WHAT IS REQUIRED :: Begin at the line containing "Portaracchette AT10 XXL: 2" in the data below and go on through the line containing "total: 19540.44 -> 7106.76", repeating each line exactly; include both ends and no other line.
[SUPPLIED MATERIAL]
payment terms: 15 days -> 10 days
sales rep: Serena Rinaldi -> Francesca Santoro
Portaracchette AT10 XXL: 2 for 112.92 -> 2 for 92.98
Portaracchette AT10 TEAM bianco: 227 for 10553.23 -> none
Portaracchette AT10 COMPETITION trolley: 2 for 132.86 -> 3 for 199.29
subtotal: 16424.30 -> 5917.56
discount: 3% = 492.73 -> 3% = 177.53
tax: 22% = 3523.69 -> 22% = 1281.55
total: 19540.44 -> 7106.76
[/SUPPLIED MATERIAL]
[SUPPLIED MATERIAL]
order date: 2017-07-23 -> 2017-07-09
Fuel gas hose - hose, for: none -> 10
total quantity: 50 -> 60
[/SUPPLIED MATERIAL]
SOLUTION TO THIS PROBLEM ::
Portaracchette AT10 XXL: 2 for 112.92 -> 2 for 92.98
Portaracchette AT10 TEAM bianco: 227 for 10553.23 -> none
Portaracchette AT10 COMPETITION trolley: 2 for 132.86 -> 3 for 199.29
subtotal: 16424.30 -> 5917.56
discount: 3% = 492.73 -> 3% = 177.53
tax: 22% = 3523.69 -> 22% = 1281.55
total: 19540.44 -> 7106.76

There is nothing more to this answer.